* _EXERCISE DESCRIPTION_: Copy all the entries word for word, but omit the pictures.

* _DATA SUPPLIED_:
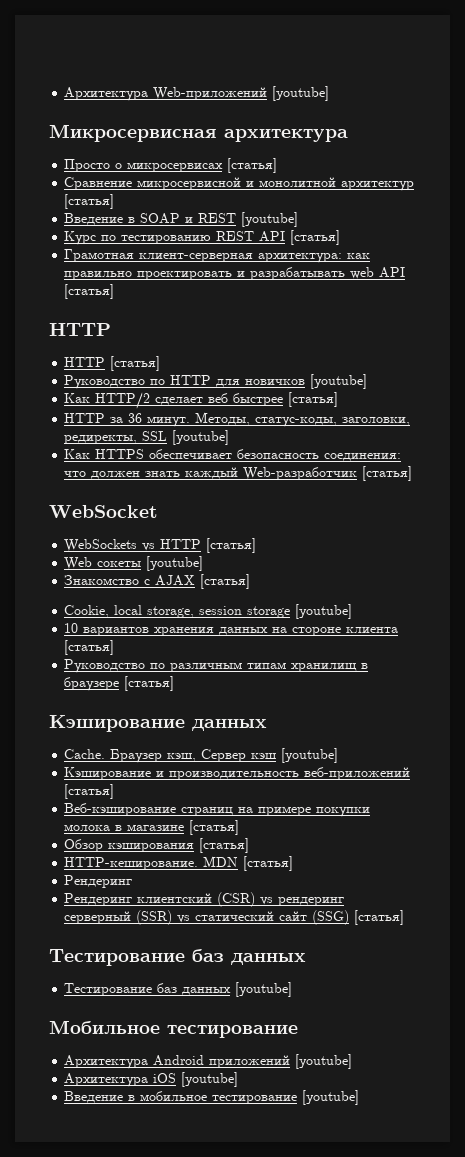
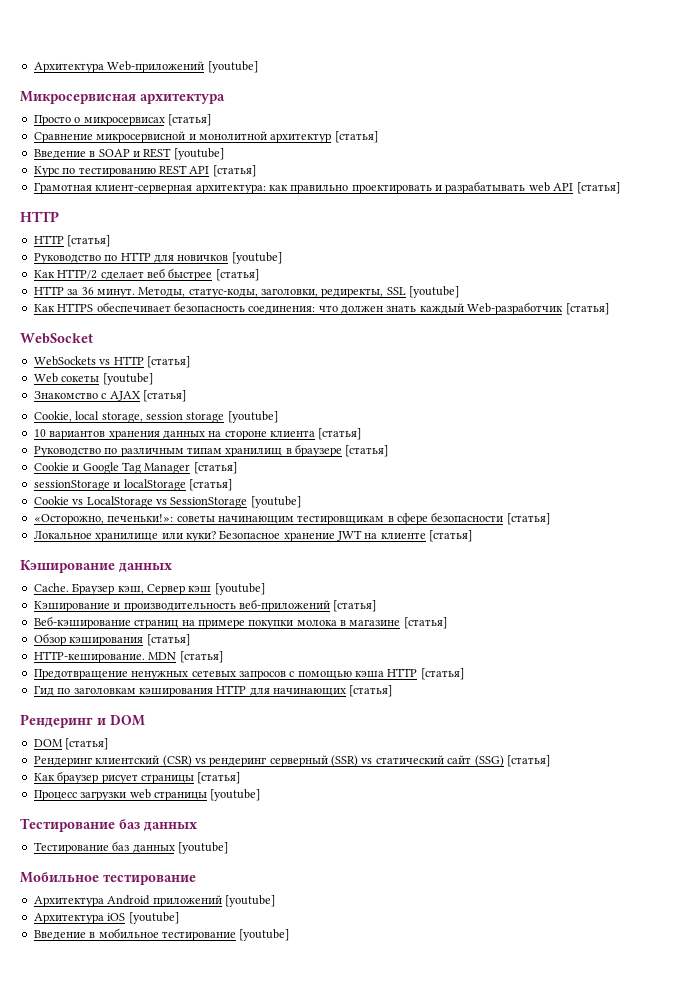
(175, 683) none -> [33,462,237,474] [33,479,232,491] [33,496,301,508] [33,512,550,525] [33,530,473,542] // Cookie и Google Tag Manager [статья] // sessionStorage и localStorage [статья] // Cookie vs LocalStorage vs SessionStorage [youtube] // «Осторожно, печеньки!»: советы начинающим тестировщикам в сфере безопасности [статья] // Локальное хранилище или куки? Безопасное хранение JWT на клиенте [статья]
[64,875,133,888] Рендеринг -> [33,668,464,680] [33,685,393,697] [20,714,145,728] [33,738,109,750] Предотвращение ненужных сетевых запросов с помощью кэша HTTP [статья] // Гид по заголовкам кэширования HTTP для начинающих [статья] // Рендеринг и DOM // DOM [статья]
(405, 917) none -> [33,771,241,784] [33,789,261,801] // Как браузер рисует страницы [статья] // Процесс загрузки web страницы [youtube]

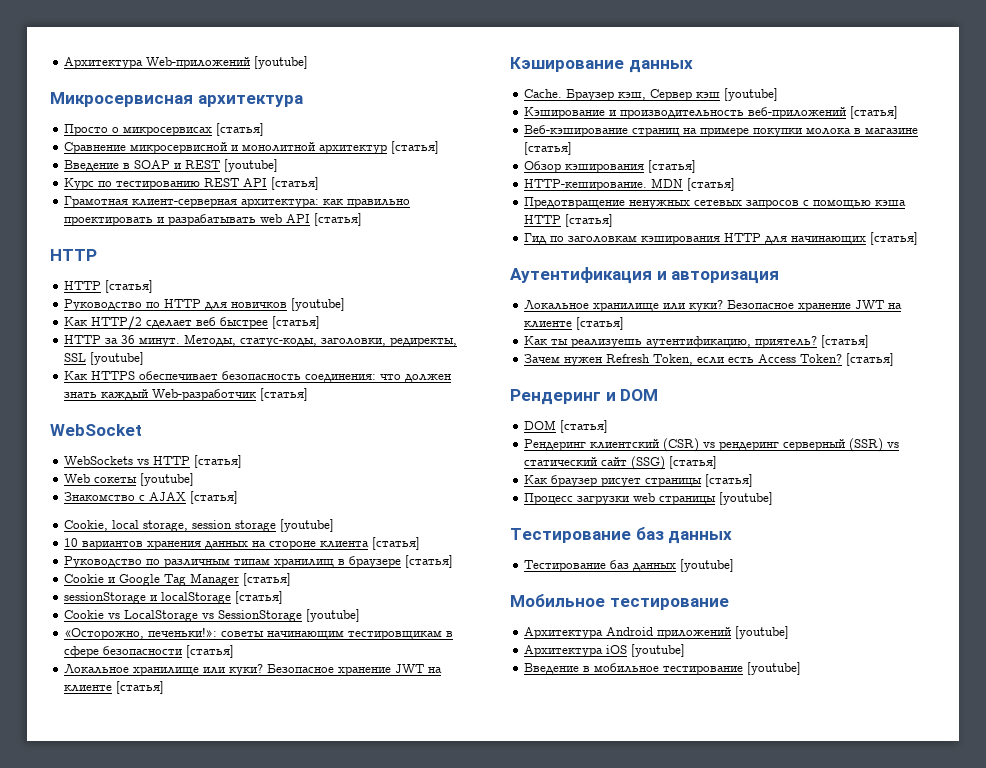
(393, 691) none -> [510,267,780,284] [524,300,903,312] [524,317,625,330] [524,335,870,348] [524,353,895,366] // Аутентификация и авторизация // Локальное хранилище или куки? Безопасное хранение JWT на клиенте [статья] // Как ты реализуешь аутентификацию, приятель? [статья] // Зачем нужен Refresh Token, если есть Access Token? [статья]

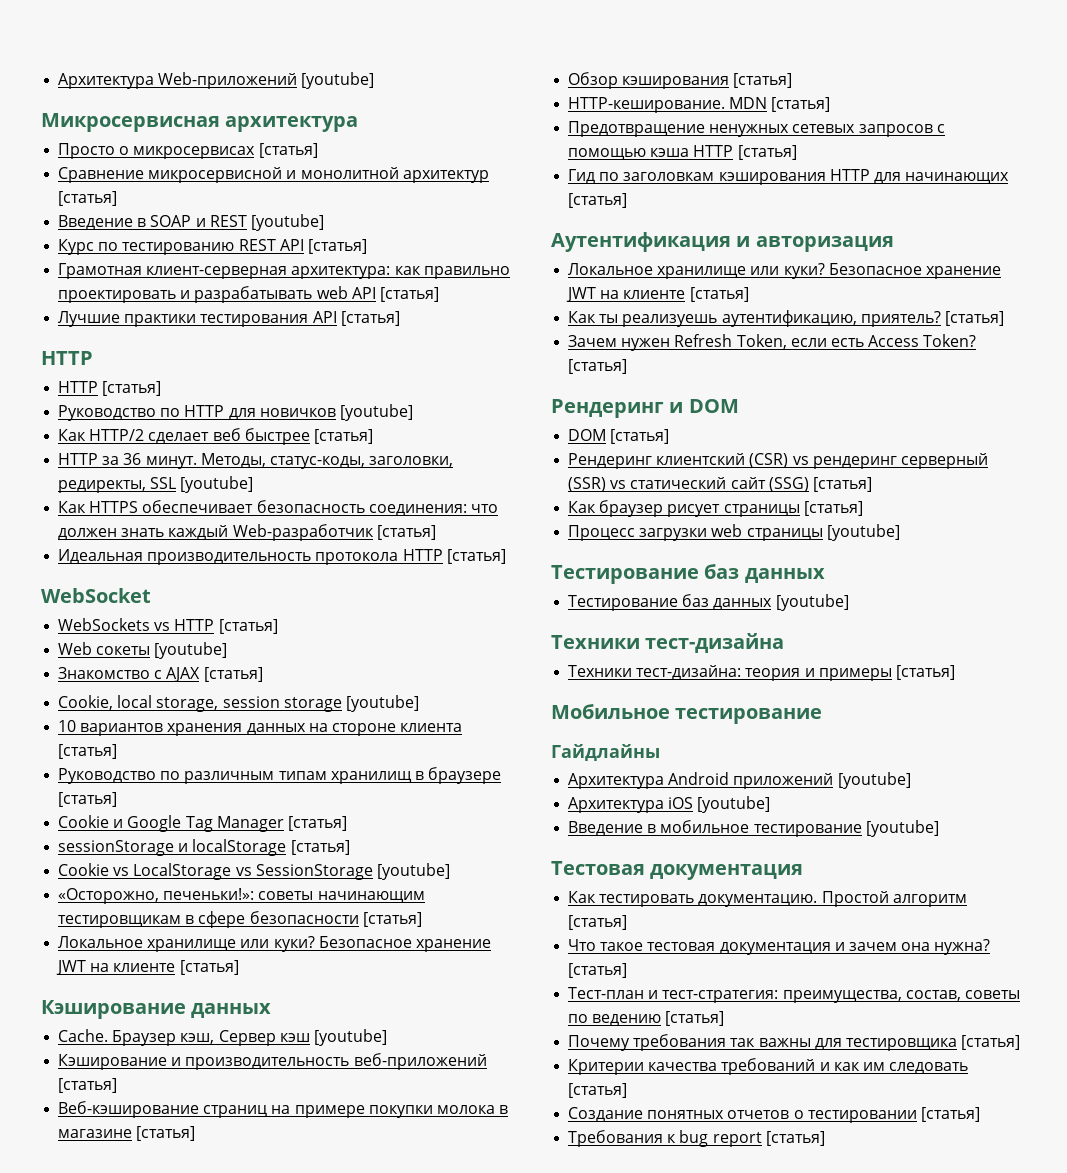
(363, 219) none -> [58,311,400,327] // Лучшие практики тестирования API [статья]
(309, 394) none -> [58,549,506,565] // Идеальная производительность протокола HTTP [статья]
(735, 565) none -> [551,633,785,653] [568,665,955,681] // Техники тест-дизайна // Техники тест-дизайна: теория и примеры [статья]
(729, 604) none -> [551,744,660,761] // Гайдлайны
(802, 668) none -> [551,861,804,880] [568,891,967,907] [568,915,628,930] [568,939,991,955] [568,963,628,978] [568,987,1020,1003] [568,1011,725,1026] [568,1034,1021,1051] [568,1058,969,1075] [568,1083,628,1098] [568,1107,980,1123] [568,1130,825,1147] // Тестовая документация // Как тестировать документацию. Простой алгоритм [статья] // Что такое тестовая документация и зачем она нужна? [статья] // Тест-план и тест-стратегия: преимущества, состав, советы по ведению [статья] // Почему требования так важны для тестировщика [статья] // Критерии качества требований и как им следовать [статья] // Создание понятных отчетов о тестировании [статья] // Требования к bug report [статья]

* _SOLUTION TO THIS TASK_:
(175, 683) none -> [33,462,237,474] [33,479,232,491] [33,496,301,508] [33,512,550,525] [33,530,473,542] // Cookie и Google Tag Manager [статья] // sessionStorage и localStorage [статья] // Cookie vs LocalStorage vs SessionStorage [youtube] // «Осторожно, печеньки!»: советы начинающим тестировщикам в сфере безопасности [статья] // Локальное хранилище или куки? Безопасное хранение JWT на клиенте [статья]
[64,875,133,888] Рендеринг -> [33,668,464,680] [33,685,393,697] [20,714,145,728] [33,738,109,750] Предотвращение ненужных сетевых запросов с помощью кэша HTTP [статья] // Гид по заголовкам кэширования HTTP для начинающих [статья] // Рендеринг и DOM // DOM [статья]
(405, 917) none -> [33,771,241,784] [33,789,261,801] // Как браузер рисует страницы [статья] // Процесс загрузки web страницы [youtube]

(393, 691) none -> [510,267,780,284] [524,300,903,312] [524,317,625,330] [524,335,870,348] [524,353,895,366] // Аутентификация и авторизация // Локальное хранилище или куки? Безопасное хранение JWT на клиенте [статья] // Как ты реализуешь аутентификацию, приятель? [статья] // Зачем нужен Refresh Token, если есть Access Token? [статья]

(363, 219) none -> [58,311,400,327] // Лучшие практики тестирования API [статья]
(309, 394) none -> [58,549,506,565] // Идеальная производительность протокола HTTP [статья]
(735, 565) none -> [551,633,785,653] [568,665,955,681] // Техники тест-дизайна // Техники тест-дизайна: теория и примеры [статья]
(729, 604) none -> [551,744,660,761] // Гайдлайны
(802, 668) none -> [551,861,804,880] [568,891,967,907] [568,915,628,930] [568,939,991,955] [568,963,628,978] [568,987,1020,1003] [568,1011,725,1026] [568,1034,1021,1051] [568,1058,969,1075] [568,1083,628,1098] [568,1107,980,1123] [568,1130,825,1147] // Тестовая документация // Как тестировать документацию. Простой алгоритм [статья] // Что такое тестовая документация и зачем она нужна? [статья] // Тест-план и тест-стратегия: преимущества, состав, советы по ведению [статья] // Почему требования так важны для тестировщика [статья] // Критерии качества требований и как им следовать [статья] // Создание понятных отчетов о тестировании [статья] // Требования к bug report [статья]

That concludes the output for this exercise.